The city saw progress;
It’s moving, at last,
But the church remains stubbornly
Stuck in the past

When Kat married Krista
They first had to fight
Till the city agreed
To their benefits right

So health care was covered
Which only seems just
And the city agreed
That they certainly must

And Kat’s parents supported
Her fight all along
They were quite in the right—
Now their church says they’re wrong

The church has the parents
In hot (holy) water
Demanding the couple
Abandon their daughter!

Or at least, they must publicly
Fully repent
(“What? Supporting our daughter?
That’s not what we meant!”

“She’s sinful and evil,
Her marriage a fraud!
I denounce here right now
In the name of my God!”)

But the parents are better
Than God up above
Their daughter (now, daughters)
Get nothing but love.

For good, loving parents,
There’s but one way to choose:
If it’s church or your daughter
Then the church has to lose

From CNN’s belief blog, a couple on a bit of a nightmarish roller coaster ride. Kat and Krista are married (yay!); Krista’s parents have essentially disowned her (boo!). Kat’s parents love them both (yay!) and have supported them while they fought, successfully (yay!), for health benefits from the city where Kat is a police detective. Not all parents are so supportive (boo!)

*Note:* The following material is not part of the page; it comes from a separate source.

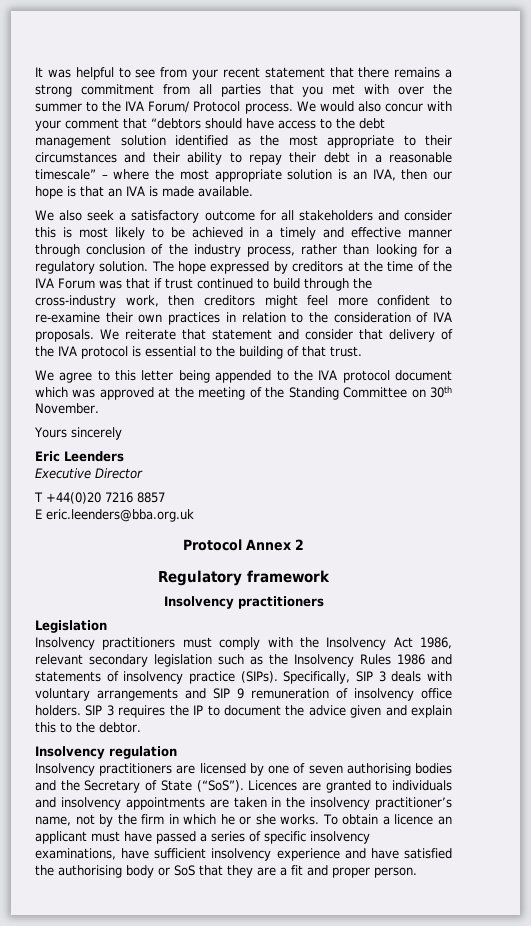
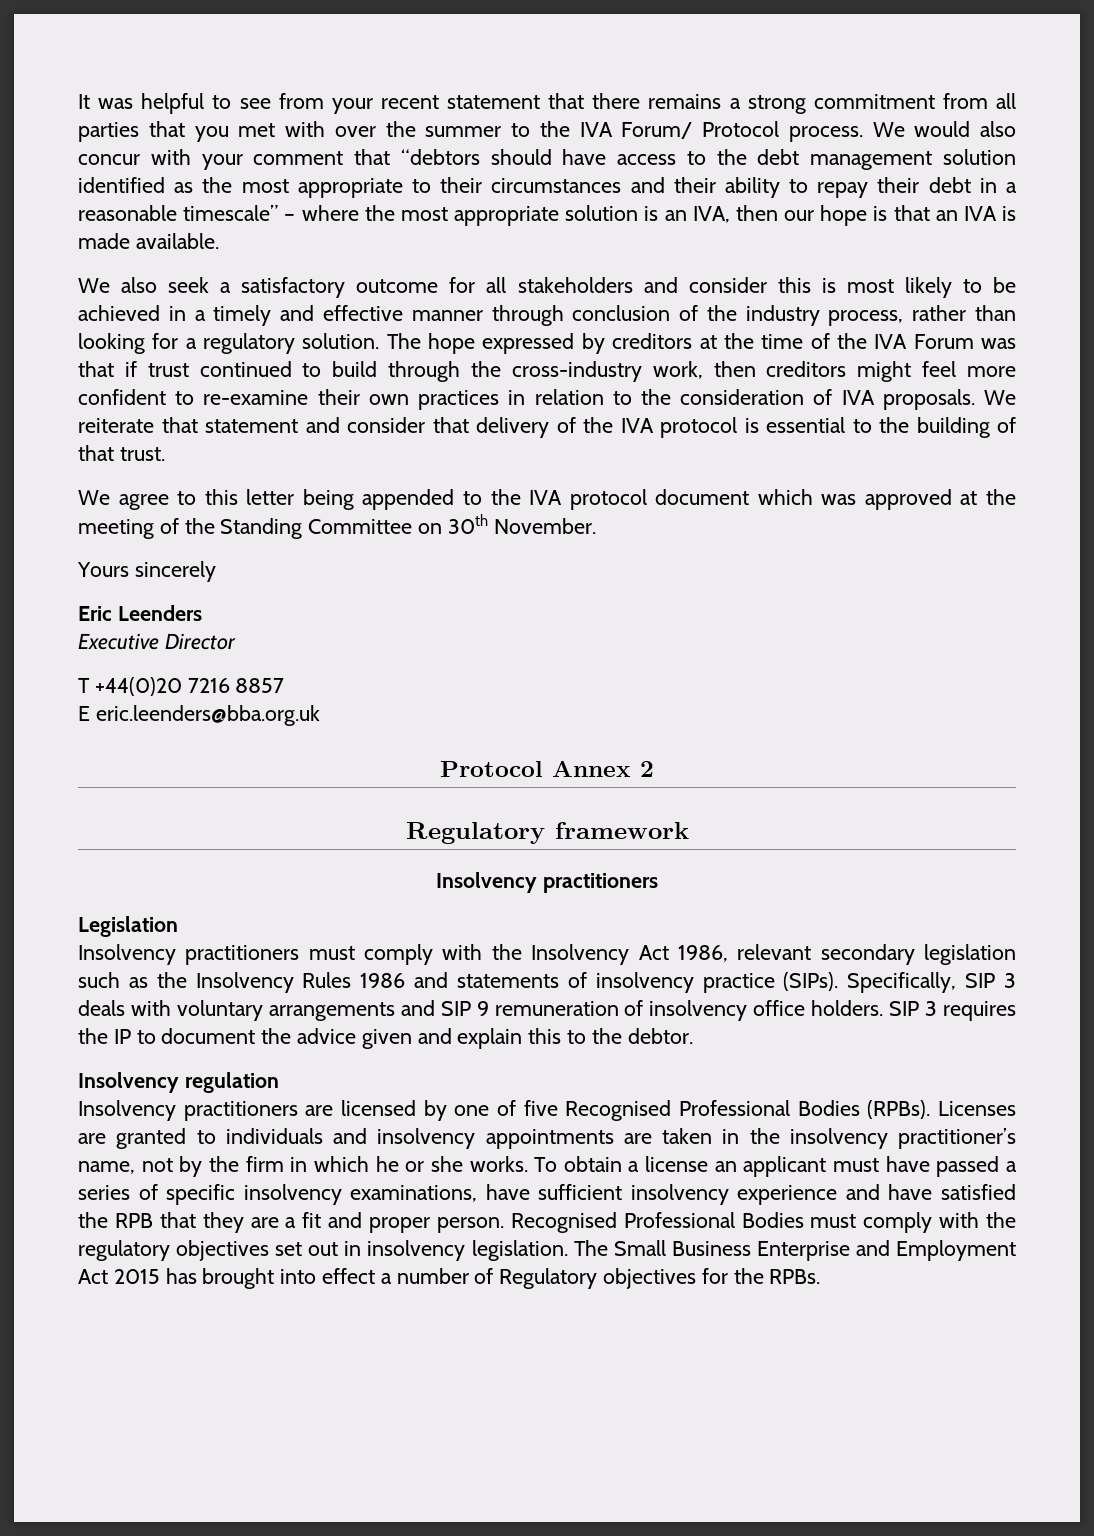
- Insolvency practitioners are licensed by one of seven authorising bodies and the Secretary of State (“SoS”). Licences are granted to individuals and insolvency appointments are taken in the insolvency practitioner’s name, not by the firm in which he or she works.
+ Insolvency practitioners are licensed by one of five Recognised Professional Bodies (RPBs). Licenses are granted to individuals and insolvency appointments are taken in the insolvency practitioner’s name, not by the firm in which he or she works.
- To obtain a licence an applicant must have passed a series of specific insolvency examinations, have sufficient insolvency experience and have satisfied the authorising body or SoS that they are a fit and proper person.
+ To obtain a license an applicant must have passed a series of specific insolvency examinations, have sufficient insolvency experience and have satisfied the RPB that they are a fit and proper person.
+ Recognised Professional Bodies must comply with the regulatory objectives set out in insolvency legislation. The Small Business Enterprise and Employment Act 2015 has brought into effect a number of Regulatory objectives for the RPBs.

So the family supported their daughters through the court battle (yay!) and their church wants to recognize that display of familial love… by kicking them out of the church (I’m gonna go with “boo!” here, even though I think being kicked out of church is cause for celebration).

Elders at Ridgedale Church of Christ told Linda Cooper and two relatives that their public support for Kat Cooper, Linda Cooper’s gay daughter, went against the church’s teachings, local media reported. In a private meeting, reports say, Linda Cooper was given a choice: publicly atone for their transgressions or leave the church.

Linda left the church.

More proof that morality is innate–clearly, in this case, the moral thing to do was to go against the wishes of the church.

When the Ridgedale congregation next updates its membership rolls, it will be crossing out the Coopers. The family told the local newspaper they were devastated to leave a church where they had been active for 60 years.

For now, both the Coopers and their former church are standing by their own convictions, and after six decades of traveling together, they are heading in different directions.

Those different directions are not equally valid; they are right and wrong. The Coopers have done right. The church is doubling down on wrong.